Quizás no tan conocida como “House on Haunted Hill”, y sí más denostada por parte de la crítica que aquella, lo cierto es que “El caso de Lucy Harbin” es uno de los trabajos más sugerentes y notables del William Castle director. Lo que de algún modo demuestra que las mejores obras no son siempre las que perduran en el recuerdo del colectivo cinéfilo.

Rodada en blanco y negro y con un presupuesto visiblemente modesto, la cinta está protagonizada por una sesentona  Joan Crawford en el papel de la “demente” Lucy Harbin. Crawford fue una de las pocas estrellas (de las más importantes y mejor pagadas) del cine mudo que sobrevivió a la aparición del sonoro. Por aquella época (los 60), sus años de gloria habían quedado atrás,  si bien aún pudo retrasar un poco más su retirada del cine prestándose a cintas como ésta.  Para algunas actrices de su edad, como Barbara Stanwyck o Bette Davis (con la que coincidiría en la popular “¿Qué fue de Baby Jane?”, un hecho insólito teniendo en cuenta la consabida mala relación que existía entre ambas), el género de terror o el thriller supusieron una nueva vía de escape para seguir manteniendo a flote sus carreras. A estas cintas, frecuentes durante los 60 y 70, se las conocía coloquialmente como psicho-biddy, hag horror Grande Dame Guignol, siendo su principal característica el estar protagonizadas por peligrosas y mentalmente inestables mujeres de edad avanzada.

En ese sentido, Crawford consigue en este psico-drama toda una prodigiosa composición que despierta en el espectador distintos y encontrados sentimientos hacia su personaje. Desde la inquietud y repugnancia por sus violentos asesinatos o la desaprobación por sus coqueteos con el prometido de su hija, hasta la lástima y la compasión que nos evoca cuando se nos muestra como una corriente e indefensa anciana.

La angustia y sufrimiento constantes de Lucy van mermando paulatinamente sus esfuerzos por mantenerse en un estado mental saludable. Es tanto el miedo a sucumbir a una recaída para quienes la rodean (su hija, su hermano, su médico…) como para ella misma. Más aún cuando las circunstancias a las que se ve abocado su regreso se van enturbiando poco a poco a medida que algunas personas empiezan a desaparecer…


Lo cierto es que el devenir de la trama sugiere una aproximación bastante primeriza de la que a posteriori podrían a ser los sanguinarios mecanismos del slasher. El guión del escritor y guionista Robert Bloch (más conocido por ser el autor de la novela “Psicosis“) se guarda un as en la manga de cara al desenlace; un golpe de efecto al que la habilidad de Castle tras la cámara permite dotar de mayor credibilidad.

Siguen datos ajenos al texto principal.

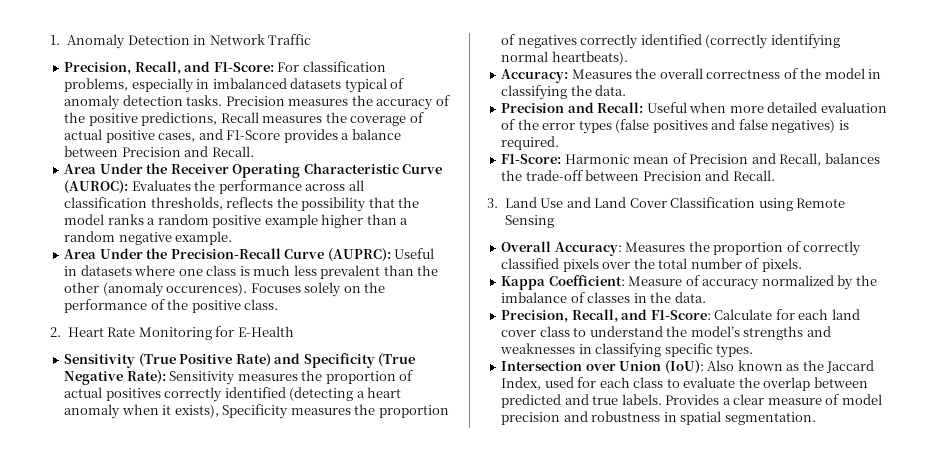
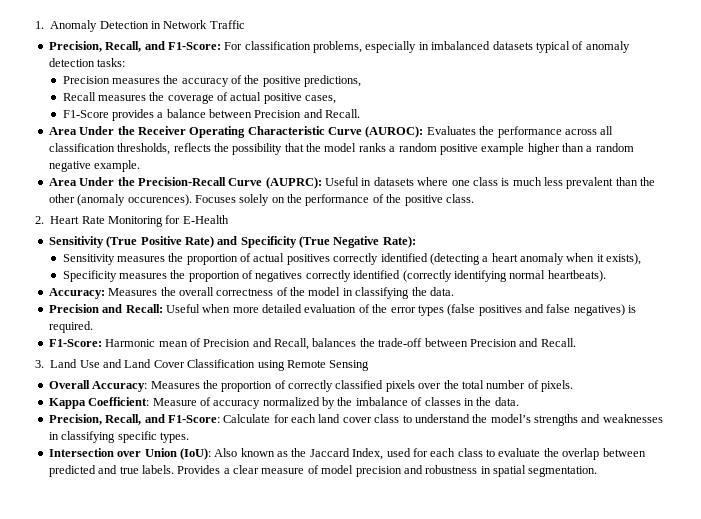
- Precision, Recall, and F1-Score: For classification problems, especially in imbalanced datasets typical of anomaly detection tasks. Precision measures the accuracy of the positive predictions, Recall measures the coverage of actual positive cases, and F1-Score provides a balance between Precision and Recall.
+ Precision, Recall, and F1-Score: For classification problems, especially in imbalanced datasets typical of anomaly detection tasks:
+ Precision measures the accuracy of the positive predictions,
+ Recall measures the coverage of actual positive cases,
+ F1-Score provides a balance between Precision and Recall.
- Sensitivity (True Positive Rate) and Specificity (True Negative Rate): Sensitivity measures the proportion of actual positives correctly identified (detecting a heart anomaly when it exists), Specificity measures the proportion of negatives correctly identified (correctly identifying normal heartbeats).
+ Sensitivity (True Positive Rate) and Specificity (True Negative Rate):
+ Sensitivity measures the proportion of actual positives correctly identified (detecting a heart anomaly when it exists),
+ Specificity measures the proportion of negatives correctly identified (correctly identifying normal heartbeats).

Prácticamente todas las decapitaciones que presenciamos ocurren fuera de plano. Castle opta por sugerir antes que mostrar, aprovechándose de un constante juego de sombras muy apropiado y que responde, sin duda, al interés de éste por el buen funcionamiento de los acontecimientos que concluyen la historia. Así es como el director se permite manejar la atención del espectador a su antojo, convirtiendo en imprevisible algo que, a día hoy y con tanto cine visto a nuestras espaldas, resulta bastante más deducible.

La experiencia nos convierte en perros viejos, pero eso no nos priva de disfrutar de una inquietante y perturbadora serie B genuinamente camp. Un cinta que pese al paso del tiempo aguanta bien el tipo y nos deja como legado una asesina absolutamente desquiciada  que bien merece un recordatorio dentro de la galería de famosos homicidas del género.  

Por otro lado, las últimas palabras de Lucy probablemente representen mucho mejor que otras películas lo que es el verdadero “amor de madre”. Un desenlace perfecto. Y como guinda del pastel, un simpático detalle final con el logo de Columbia alterado para la ocasión: tras el último plano, la dama de la antorcha aparece decapitada, con la cabeza a los pies y sin llama en la antorcha.

Una práctica, la de recrearse con el logo del estudio, bastante habitual en nuestros días, pero poco frecuente en  aquellos tiempos (y menos aún de forma tan sádica).

P.D.: No está de más añadir que al William Castle productor le debemos todo un clásico del género: “Rosemary's Baby”, bautizada en nuestro país con el desafortunado título de “La semilla del diablo”.